Movidos pela alegre energia de um
tempo tão fecundo, quando a democracia brasileira se afirmava nos movimentos e
nas ruas, seguimos fielmente o rumo desejado. Tomando a palavra, as pessoas em
sofrimento psíquico defenderam seu direito de viver, trabalhar, conviver e
criar nos espaços das cidades; organizados em movimento social, trabalhadores,
estudantes, usuários e familiares sustentam unidos, desde então, a Luta
Antimanicomial.
Cientes de que a nossa causa era
justa, fomos incansáveis ao lutar por ela. Construímos o projeto de lei
antimanicomial, e trabalhamos por sua aprovação no Congresso Nacional. No
desafio da implementação do SUS, construímos passo a passo, com efetiva
participação social, expressas em quatro Conferências Nacionais, uma nova
Política Nacional de Saúde Mental. Realizamos marchas, manifestações,
passeatas, ofertando à sociedade brasileira o alegre sabor da liberdade ainda
que tam tam.
Descontruindo o modelo asilar,
reduzimos significativamente os leitos em hospitais psiquiátricos, exercendo no
território o cuidado em liberdade. Inventamos novos serviços e redes, arranjos
e experiências, que gritam com voz forte a potência deste cuidado. Combatemos a
cada dia o manicômio em suas várias formas, do hospital psiquiátrico à
comunidade terapêutica, incluindo o manicômio judiciário; e a lógica manicomial
que disputa o funcionamento de todos os espaços do viver. Gravamos, em corpos e
mentes, a certeza de que toda a vida vale a pena, a ser vivida em sua
pluralidade, diversidade e plenitude. Temos orgulho das conquistas que
garantiram a transformação da atenção pública em saúde mental em todos os
quadrantes de nosso país: milhares de CAPS, ações na atenção básica, o Programa
de Volta Pra Casa, novos modos de trabalhar e produzir, múltiplos projetos de
arte, cultura, economia solidária, geração de trabalho e renda e protagonismo.

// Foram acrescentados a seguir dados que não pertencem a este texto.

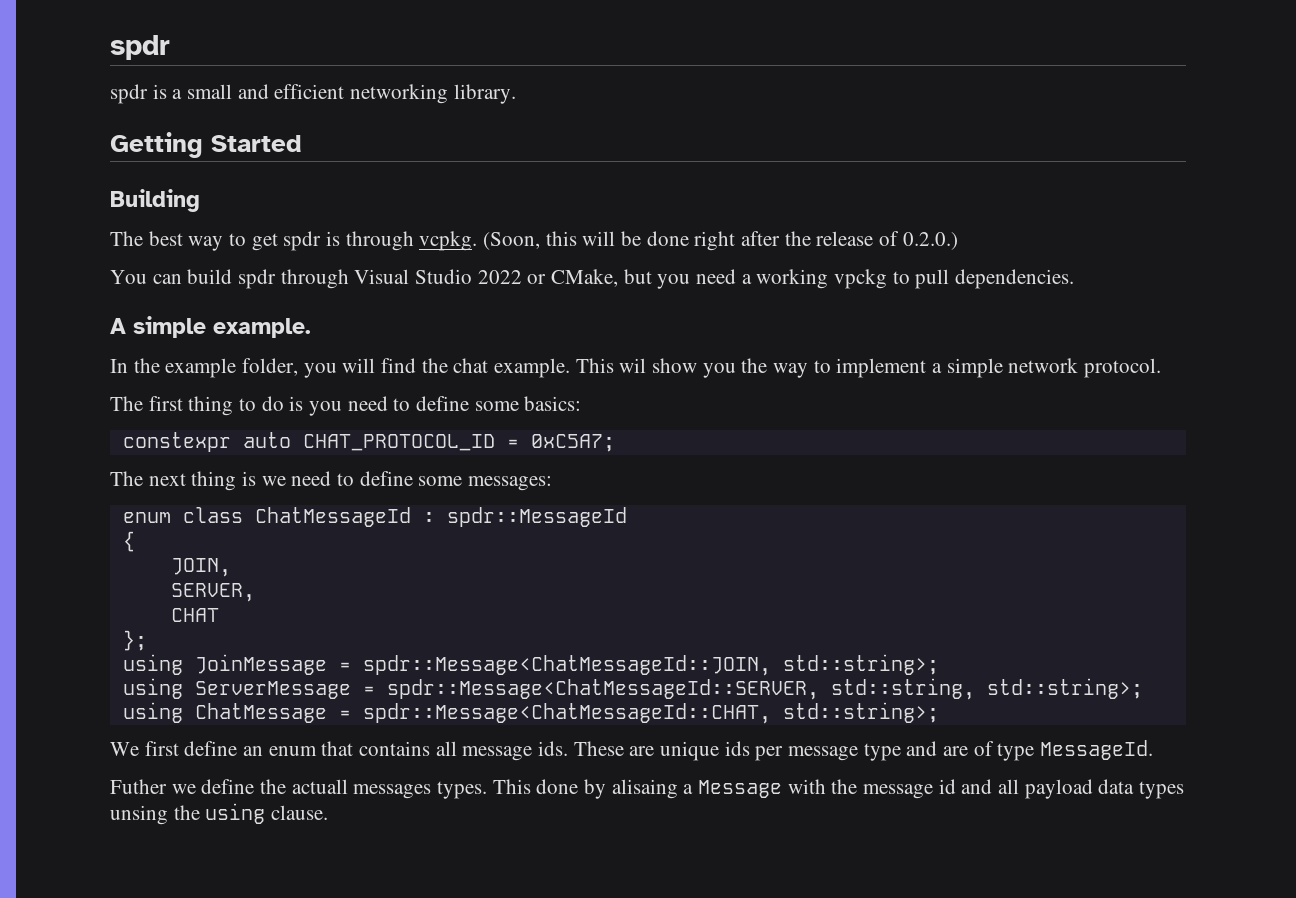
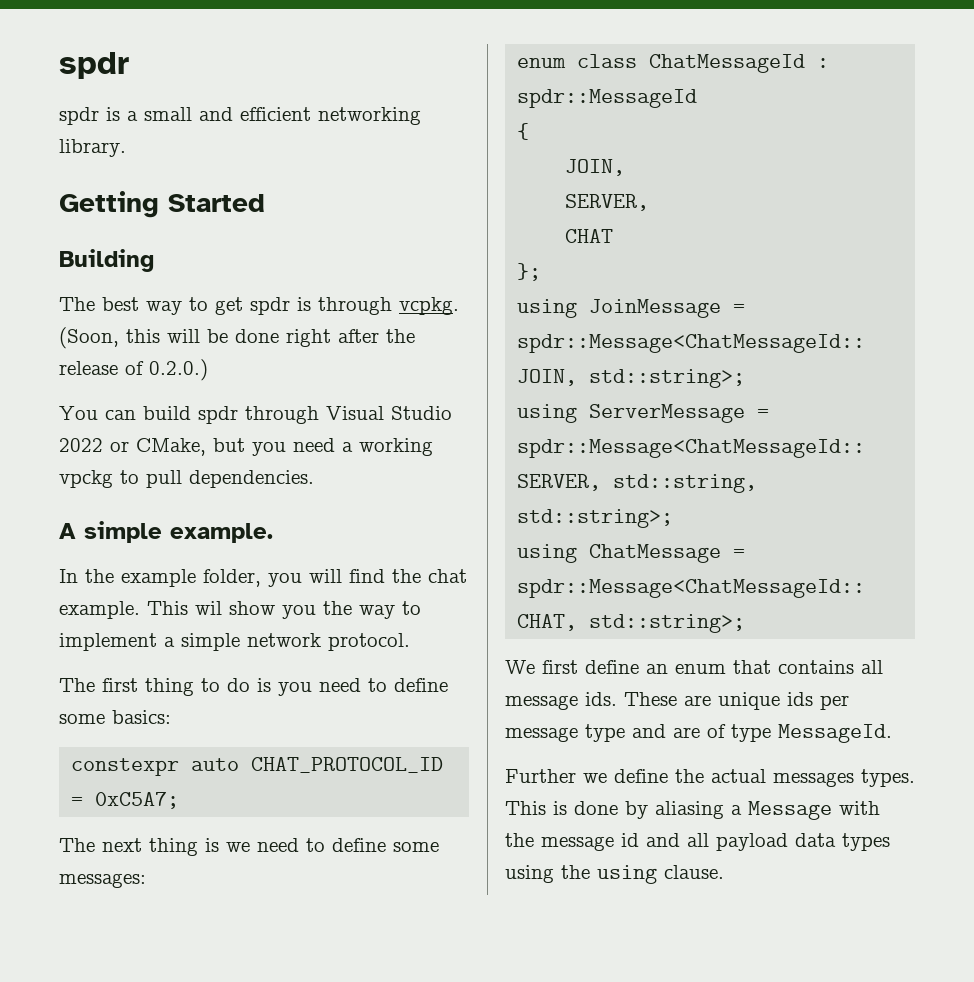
- Futher we define the actuall messages types.
+ Further we define the actual messages types.
- This done by alisaing a Message with the message id and all payload data types unsing the using clause.
+ This is done by aliasing a Message with the message id and all payload data types using the using clause.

Assumimos o desafio de construir
uma política de cuidado às pessoas em uso de álcool e outras drogas, como uma
política para as pessoas, antiproibicionista e pela legalização do uso, na
perspectiva da redução de danos, produzindo uma atenção intrinsicamente
conectada com a defesa de seus direitos.
Com a exigência do cuidado para a
infância e juventude, enfrentamos a medicalização das crianças e a
criminalização dos jovens. A presença protagonista de crianças e adolescentes e
seus familiares nesse Encontro é um marco histórico e indica a importância da
continuidade e avanço das políticas públicas de saúde mental intersetoriais
para crianças e adolescentes na perspectiva do cuidado sem controle, garantindo
seu direito à voz para a construção de uma sociedade livre de manicômios.
Cuidar da infância e da adolescência em liberdade é fundamental na nossa luta!
Nestes 30 anos, entretanto, o
mundo viveu a globalização e a hegemonia da ideologia neoliberal, produzindo
uma gritante desigualdade: 1% da população mundial tem mais riquezas que os
outros 99%. Isto conduziu a uma ruptura do pacto civilizatório contido na
Declaração Universal dos Direitos Humanos: quando os interesses do capital tudo
dominam, não há direito que se respeite nem vida que tenha valor. No Brasil, um
processo de redução das desigualdades sociais, iniciado nos anos 2000, foi
brutalmente interrompido pelo golpe de 2016; golpe que resultou, dentre tantos
outros efeitos deletérios, na ampliação do processo vigente de privatização e
na redução de recursos para as políticas públicas sociais, como moradia,
transporte, previdência, educação, trabalho e renda e saúde. Vivemos um
violento ataque ao SUS, com a diminuição do financiamento e a desfiguração de
seus princípios de universalidade, equidade e integralidade. Nossa democracia,
ferida, vive hoje sob constante e forte ameaça. Precisamos fortalecer a luta
por um processo de educação permanente, por nenhum serviço a menos, nenhum
trabalhador a menos e nenhum direito a menos.
Apesar desses graves retrocessos e
dos riscos crescentes, os efeitos destes anos de livre e amoroso cuidado são
indeléveis e duradouros. Acesa e viva, mantém-se a nossa disposição de lutar
contra tudo aquilo que é intolerável para a dignidade das pessoas e nefasto
para o seu convívio enquanto iguais: a exploração e a ganância, o manicômio e a
tortura, o autoritarismo e o Estado de exceção. Tecemos laços de afeto e de
solidariedade que nos acolhem na dor e nos protegem no abandono - sustentando o
delicado equilíbrio da esperança em nossos corações. Portanto, prosseguimos,
com o mesmo empenho tenaz, na luta por uma sociedade sem manicômios.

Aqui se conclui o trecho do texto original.